In my late childhood, in fifth grade, or so, I had a small but steady income from my paper route (newspaper delivery). So I could afford to buy some interesting little things, such as small glass animals.

Our family, every so often, would drive on a Sunday morning into the academic part of Pittsburgh, when the University of Pittsburgh's Cathedral of Learning was the imposing landmark. We visited the Buhl Planetarium, where staff members put on a great sky-star show in a darkened auditorium. The science of it was basically beyond me back then, but afterwards, we got to visit the little gift shop area, where there were many neat things to be examined and possibly purchased.

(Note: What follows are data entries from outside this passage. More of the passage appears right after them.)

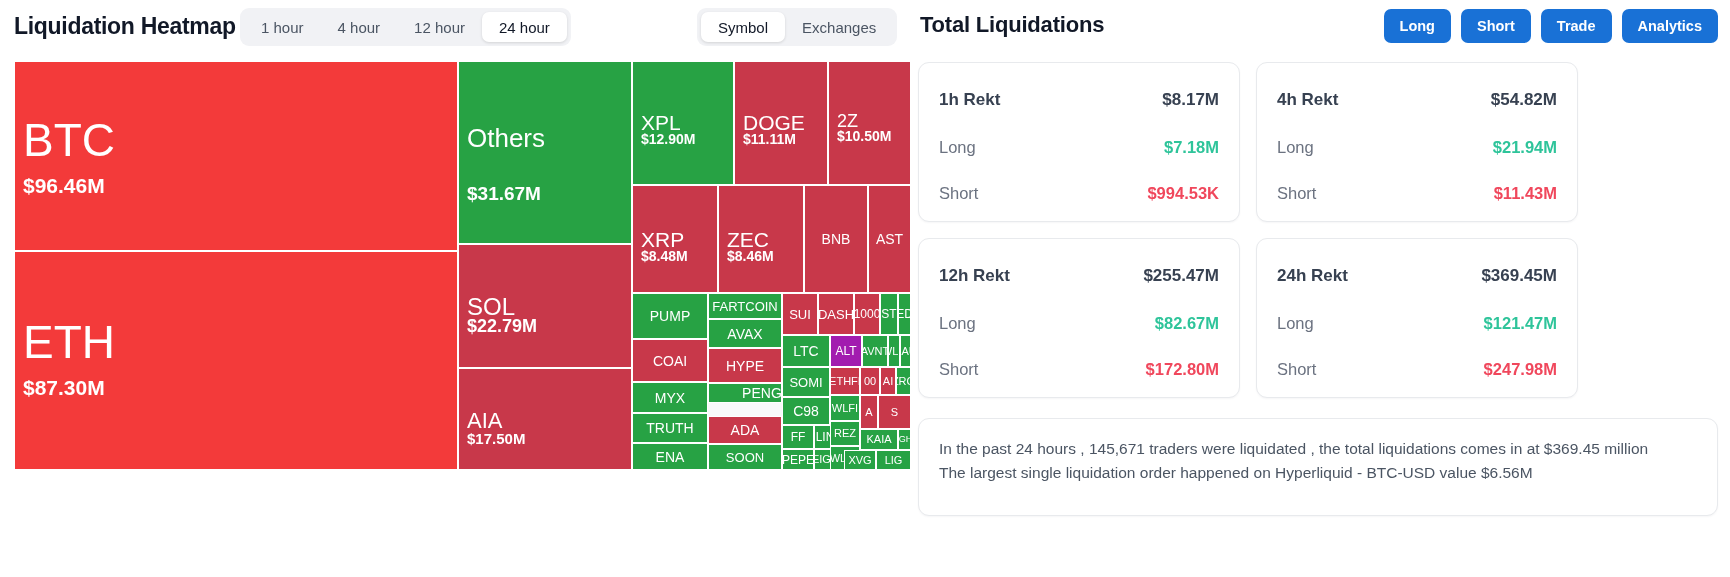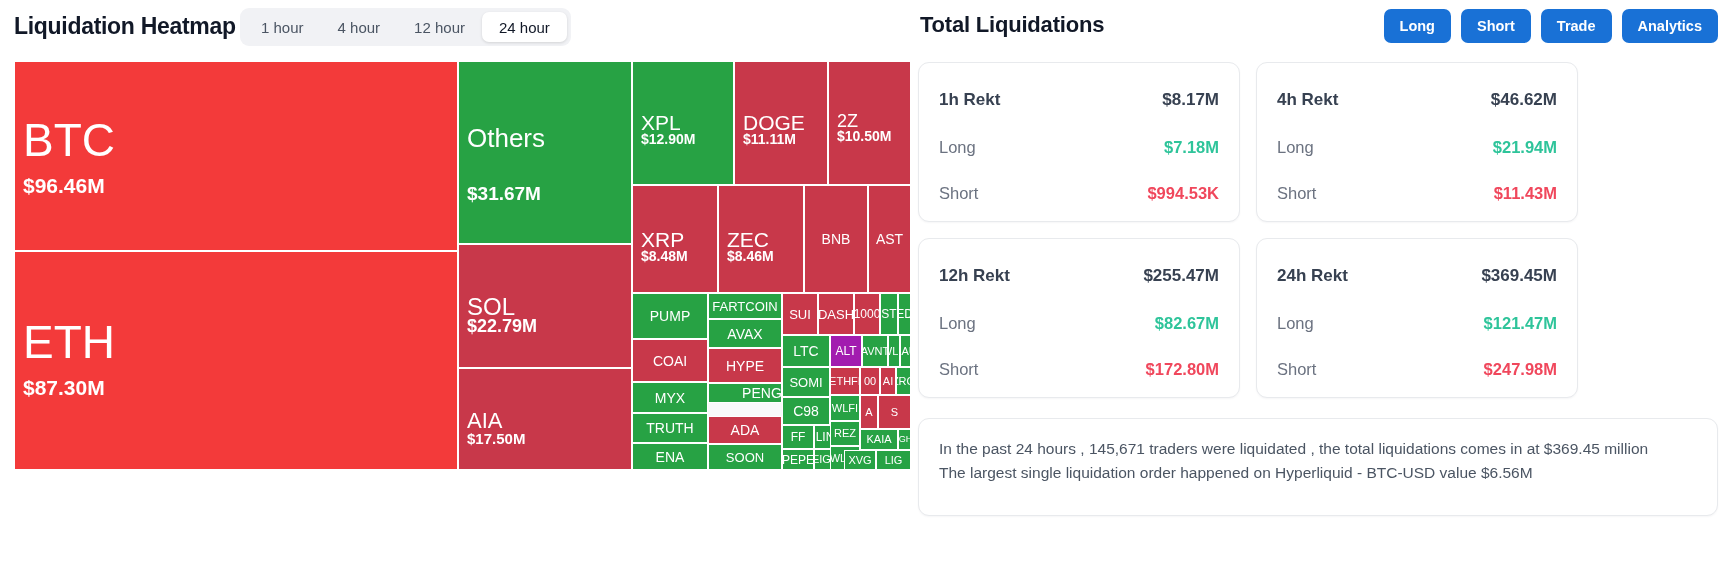--- a/index.html
+++ b/index.html
@@ -128,20 +128,24 @@
 <div id="app">
 
   <div class="header">
     <div class="hm-title">Liquidation Heatmap</div>
     <div class="seg-time" id="seg-time">
         <button class="seg">1 hour</button>
         <button class="seg">4 hour</button>
         <button class="seg">12 hour</button>
         <button class="seg active">24 hour</button>
       </div>
+    <div class="seg-mode" id="seg-mode">
+        <button class="seg active">Symbol</button>
+        <button class="seg">Exchanges</button>
+      </div>
     <div class="tl-title">Total Liquidations</div>
     <div class="actions" id="actions">
         <button class="act-btn" style="background: rgb(25, 113, 214);">Long</button>
         <button class="act-btn" style="background: rgb(25, 113, 214);">Short</button>
         <button class="act-btn" style="background: rgb(25, 113, 214);">Trade</button>
         <button class="act-btn" style="background: rgb(25, 113, 214);">Analytics</button>
       </div>
   </div>
 
   <div class="treemap" id="treemap">
@@ -324,21 +328,21 @@
           <span class="rekt-val-long">$7.18M</span>
         </div>
         <div class="rekt-row" style="top: 121px;">
           <span class="rekt-label">Short</span>
           <span class="rekt-val-short">$994.53K</span>
         </div>
       </div>
       <div class="rekt-card" style="left: 1256px; top: 62px; width: 322px; height: 160px;">
         <div class="rekt-row" style="top: 27px;">
           <span class="rekt-label-head">4h Rekt</span>
-          <span class="rekt-val-head">$46.62M</span>
+          <span class="rekt-val-head">$54.82M</span>
         </div>
         <div class="rekt-row" style="top: 75px;">
           <span class="rekt-label">Long</span>
           <span class="rekt-val-long">$21.94M</span>
         </div>
         <div class="rekt-row" style="top: 121px;">
           <span class="rekt-label">Short</span>
           <span class="rekt-val-short">$11.43M</span>
         </div>
       </div>

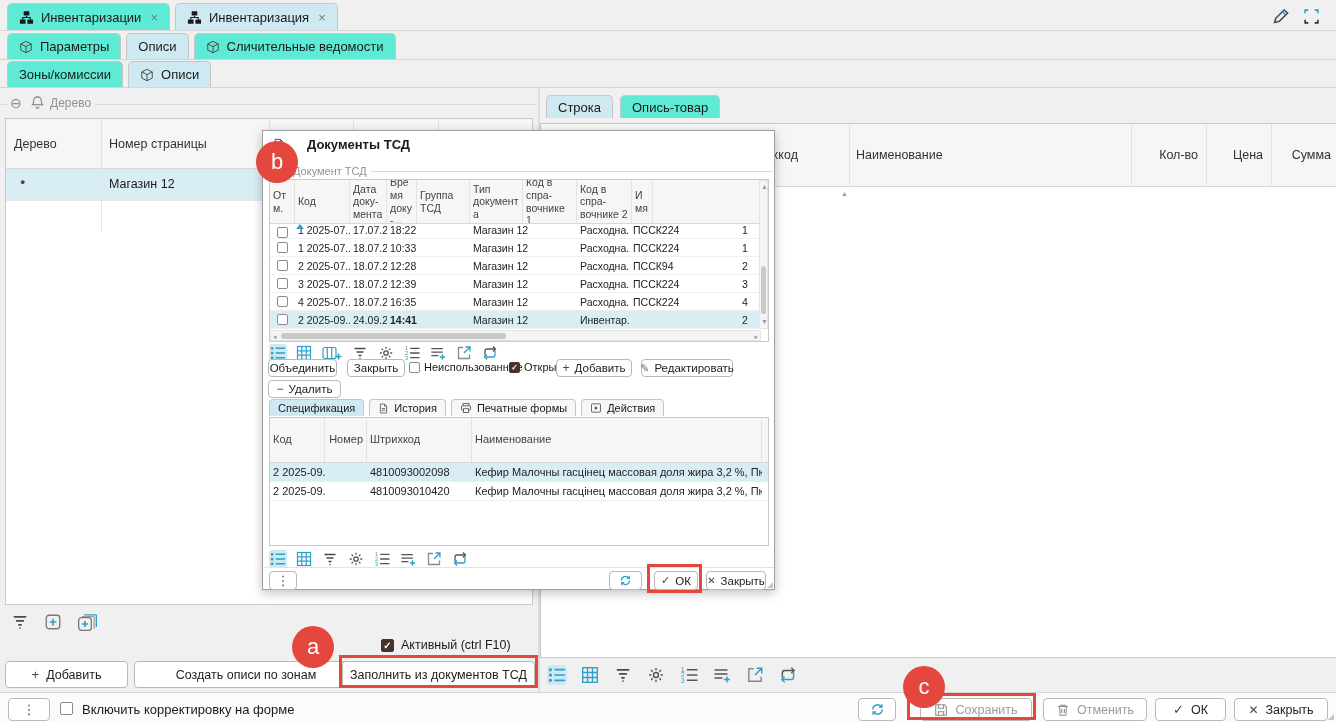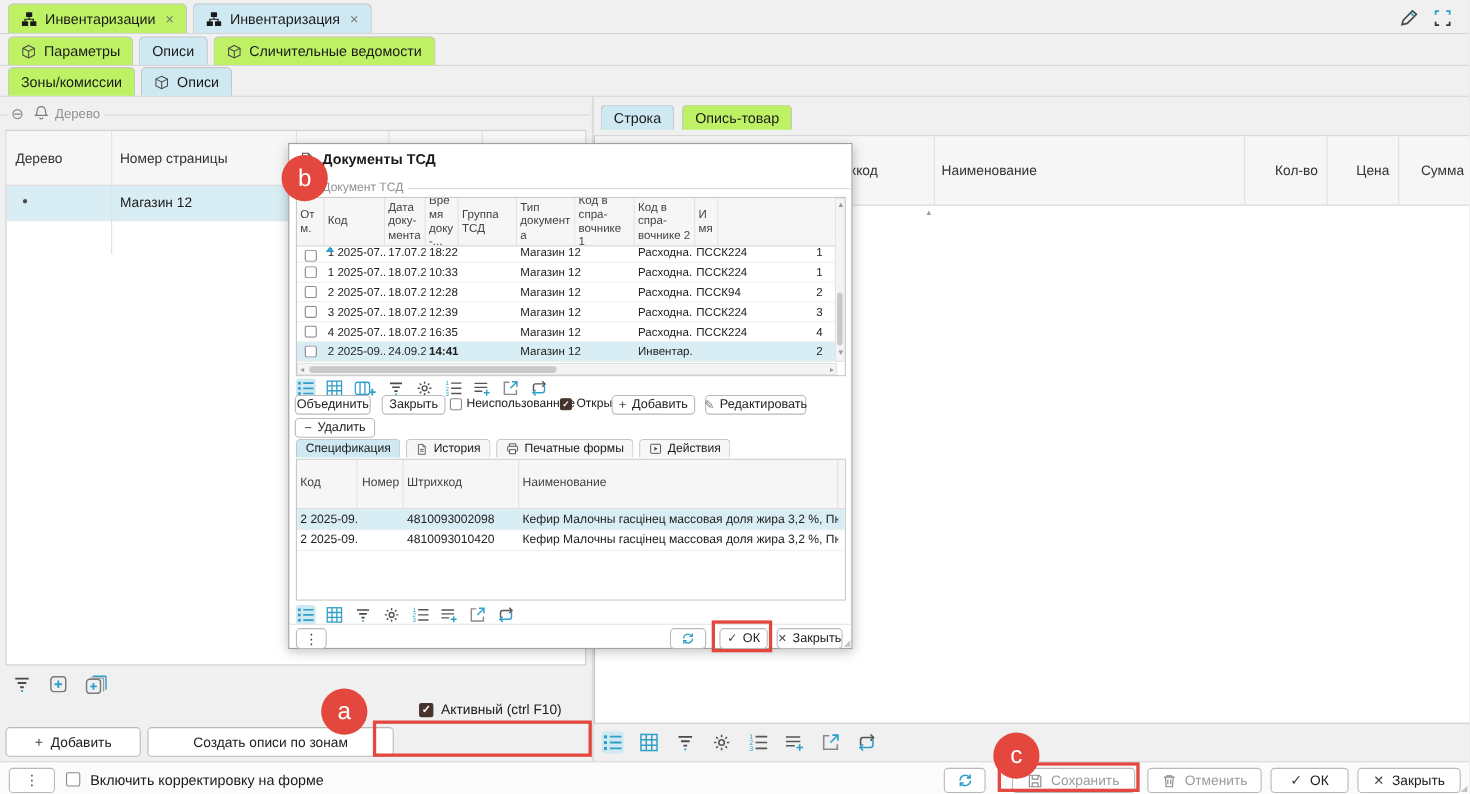--- a/index.html
+++ b/index.html
@@ -3,21 +3,21 @@
 <meta charset="utf-8">
 <style>
 *{margin:0;padding:0;box-sizing:border-box;font-family:"Liberation Sans",sans-serif}
 html,body{background:#e8e8e8}
 #stage{position:relative;width:1336px;height:722px;background:#f0f0f0;overflow:hidden;color:#1a1a1a;font-size:13px}
 .abs{position:absolute}
 svg{width:100%;height:100%;display:block}
 .ic{display:inline-block;flex:none}
 
 .tabs-row{position:absolute;left:0;width:100%;display:flex;align-items:flex-end;padding-left:7px;background:#f0f0f0;border-bottom:1px solid #d6d6d6}
-.tab{display:inline-flex;align-items:center;gap:7px;border:1px solid #c6c6c6;border-bottom:none;border-radius:5px 5px 0 0;background:#bef264;padding:0 11px;height:26px;margin-right:5px;font-size:13px;white-space:nowrap;cursor:default}
+.tab{display:inline-flex;align-items:center;gap:7px;border:1px solid #c6c6c6;border-bottom:none;border-radius:5px 5px 0 0;background:#5eead4;padding:0 11px;height:26px;margin-right:5px;font-size:13px;white-space:nowrap;cursor:default}
 .tab.active{background:#cfe9f2}
 .tabx{color:#777;font-size:13px;margin-left:2px}
 
 .btn{display:inline-flex;align-items:center;justify-content:center;gap:7px;background:#fff;border:1px solid #b9b9b9;border-radius:4px;font-size:12.5px;color:#222;white-space:nowrap}
 .btn.disabled{color:#9c9c9c}
 .glyph{font-size:13px;color:#444}
 
 .cb{display:inline-block;width:13px;height:13px;border:1px solid #8a8a8a;border-radius:2px;background:#fff;flex:none}
 .cb .cbmark{display:none}
 .cb.checked{background:#46342c;border-color:#46342c}
@@ -30,21 +30,21 @@
 .ti.active{background:#cfe9f2}
 .ti.big{width:20px;height:20px;margin-right:13px}
 
 .panel-table{position:absolute;background:#fff;border:1px solid #c9c9c9}
 .hline{position:absolute;height:1px;background:#d9d9d9}
 .vline{position:absolute;width:1px;background:#e2e2e2}
 .hdr-label{position:absolute;font-size:12.5px;color:#333;white-space:nowrap}
 .group-label{position:absolute;font-size:12px;color:#919191;white-space:nowrap}
 
 #modal{position:absolute;left:262px;top:130px;width:513px;height:460px;background:#fff;border:1px solid #9f9f9f;box-shadow:0 3px 10px rgba(0,0,0,.25);z-index:20}
-#modal .title{position:absolute;left:9px;top:6px;display:flex;align-items:flex-end;gap:7px;font-weight:bold;font-size:13px;color:#1a1a1a}
+#modal .title{position:absolute;left:9px;top:6px;display:flex;align-items:flex-end;gap:21px;font-weight:bold;font-size:13px;color:#1a1a1a}
 .dtable{position:absolute;background:#fff;border:1px solid #c9c9c9;overflow:hidden}
 .dt-head{display:flex;background:#f6f6f6;border-bottom:1px solid #d8d8d8}
 .dt-hcell{font-size:10.5px;color:#444;padding:3px 3px;border-right:1px solid #e3e3e3;overflow:hidden;overflow-wrap:anywhere;line-height:1.2;display:flex;align-items:center}
 .dt-row{display:flex;height:18px;border-bottom:1px solid #efefef;align-items:center}
 .dt-row.sel{background:#d9edf4}
 .dt-row.clip{height:15px;overflow:hidden;align-items:flex-end}
 .dt-cell{font-size:10.5px;color:#222;padding:0 3px;white-space:nowrap;overflow:hidden;flex:none;line-height:16px}
 .cbcell{display:flex;justify-content:center}
 
 .sb{position:absolute;background:#f4f4f4;border:1px solid #e4e4e4}
@@ -207,20 +207,23 @@
         </span>
       <span style="font-size:12.5px">Активный (ctrl F10)</span>
     </div>
 
     <button class="btn abs" style="left:5px;top:573px;width:123px;height:27px">
       <span class="glyph">+</span>
       <span>Добавить</span>
     </button>
     <button class="btn abs" style="left:134px;top:573px;width:224px;height:27px">
       <span>Создать описи по зонам</span>
+    </button>
+    <button class="btn abs" style="left:342px;top:573px;width:193px;height:27px">
+      <span>Заполнить из документов ТСД</span>
     </button>
   </div>
 
   <div class="abs" style="left:538px;top:88px;width:2px;height:604px;background:#dcdcdc"></div>
 
   <div class="abs" style="left:540px;top:88px;width:796px;height:604px">
     <div class="tab active abs" style="left:6px;top:7px;height:23px">
       <span>Строка</span>
     </div>
     <div class="tab abs" style="left:80px;top:7px;height:23px">

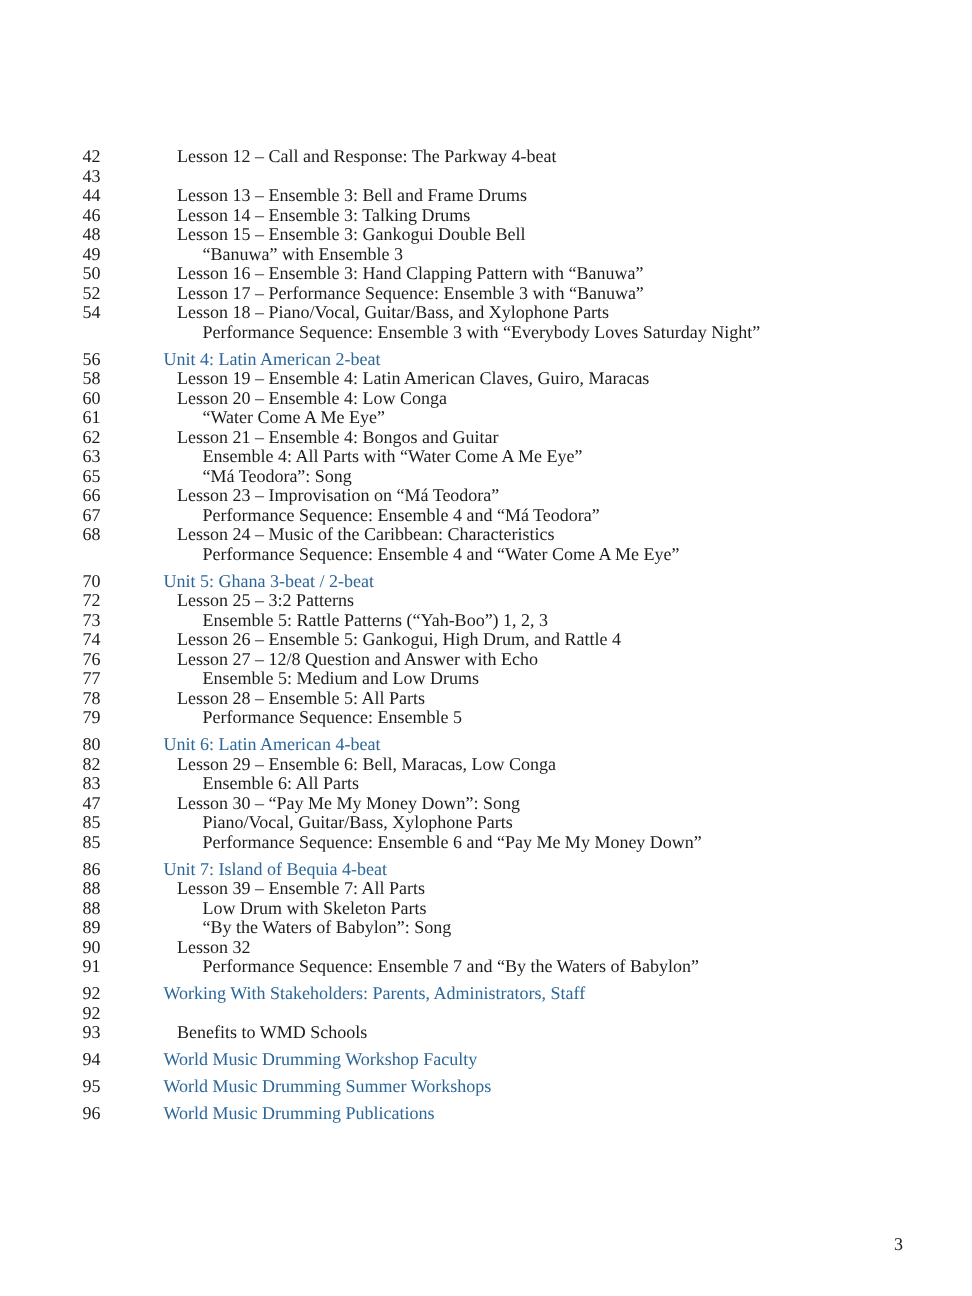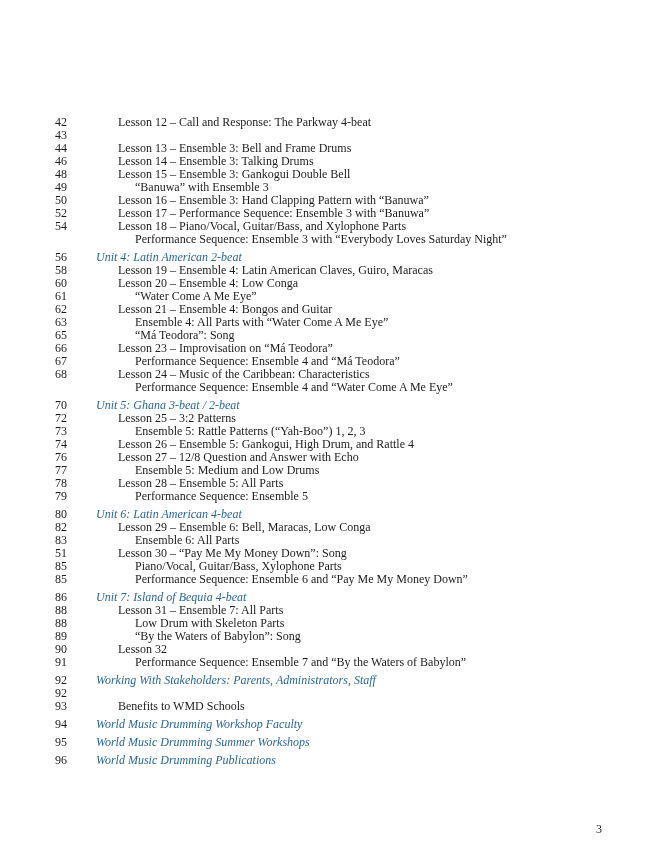--- a/index.html
+++ b/index.html
@@ -12,38 +12,38 @@
     width: 648px;
     height: 864px;
     background: #ffffff;
     font-family: "Liberation Serif", "DejaVu Serif", serif;
     font-size: 12px;
     color: #1c1c1c;
     overflow: hidden;
   }
   .toc {
     position: absolute;
-    top: 116px;
+    top: 98px;
     left: 0;
     right: 0;
   }
   .row {
     display: flex;
     line-height: 13px;
     align-items: baseline;
   }
   .row.gap { margin-top: 5px; }
   .pg {
     flex: 0 0 67px;
     width: 67px;
     text-align: right;
     color: #1c1c1c;
   }
   .tx { white-space: nowrap; }
-  .row.indent-0 .tx { padding-left: 29px; font-style: italic; }
+  .row.indent-0 .tx { padding-left: 42px; }
   .row.indent-1 .tx { padding-left: 51px; }
   .row.indent-2 .tx { padding-left: 68px; }
   .row.unit .tx {
     color: var(--heading-color, #2a6699);
   }
   .footer {
     position: absolute;
     top: 822px;
     right: 46px;
     font-size: 12px;
@@ -176,38 +176,38 @@
       </div>
       <div class="row indent-1">
         <span class="pg">82</span>
         <span class="tx">Lesson 29 – Ensemble 6: Bell, Maracas, Low Conga</span>
       </div>
       <div class="row indent-2">
         <span class="pg">83</span>
         <span class="tx">Ensemble 6: All Parts</span>
       </div>
       <div class="row indent-1">
-        <span class="pg">51</span>
+        <span class="pg">47</span>
         <span class="tx">Lesson 30 – “Pay Me My Money Down”: Song</span>
       </div>
       <div class="row indent-2">
         <span class="pg">85</span>
         <span class="tx">Piano/Vocal, Guitar/Bass, Xylophone Parts</span>
       </div>
       <div class="row indent-2">
         <span class="pg">85</span>
         <span class="tx">Performance Sequence: Ensemble 6 and “Pay Me My Money Down”</span>
       </div>
       <div class="row indent-0 unit gap">
         <span class="pg">86</span>
         <span class="tx">Unit 7: Island of Bequia 4-beat</span>
       </div>
       <div class="row indent-1">
         <span class="pg">88</span>
-        <span class="tx">Lesson 31 – Ensemble 7: All Parts</span>
+        <span class="tx">Lesson 39 – Ensemble 7: All Parts</span>
       </div>
       <div class="row indent-2">
         <span class="pg">88</span>
         <span class="tx">Low Drum with Skeleton Parts</span>
       </div>
       <div class="row indent-2">
         <span class="pg">89</span>
         <span class="tx">“By the Waters of Babylon”: Song</span>
       </div>
       <div class="row indent-1">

I got a small plastic Egyptian mummy, which had magnets inside, so either the mummy was securely in his case or the mummy would not stay in his case at all. As a wide-eyed little kid, I thought that this was great stuff. This science museum also had a very large and very heavy brass pendulum, which was suspended from a very high ceiling. It had a large circular fenced-off area to swing in, and employees had put up a circle of little pieces of chalk, which the pendulum slowly knocked down, one by one. Very impressive.

Back to the glass animals. They were small and quite well designed, so I slowly built up a small collection. Later, I made some small wooden shelves in a summer Day Camp woodworking class. These shelves held the glass animal collection for several years. I must have left the glass animals behind after I graduated from college and moved out to California.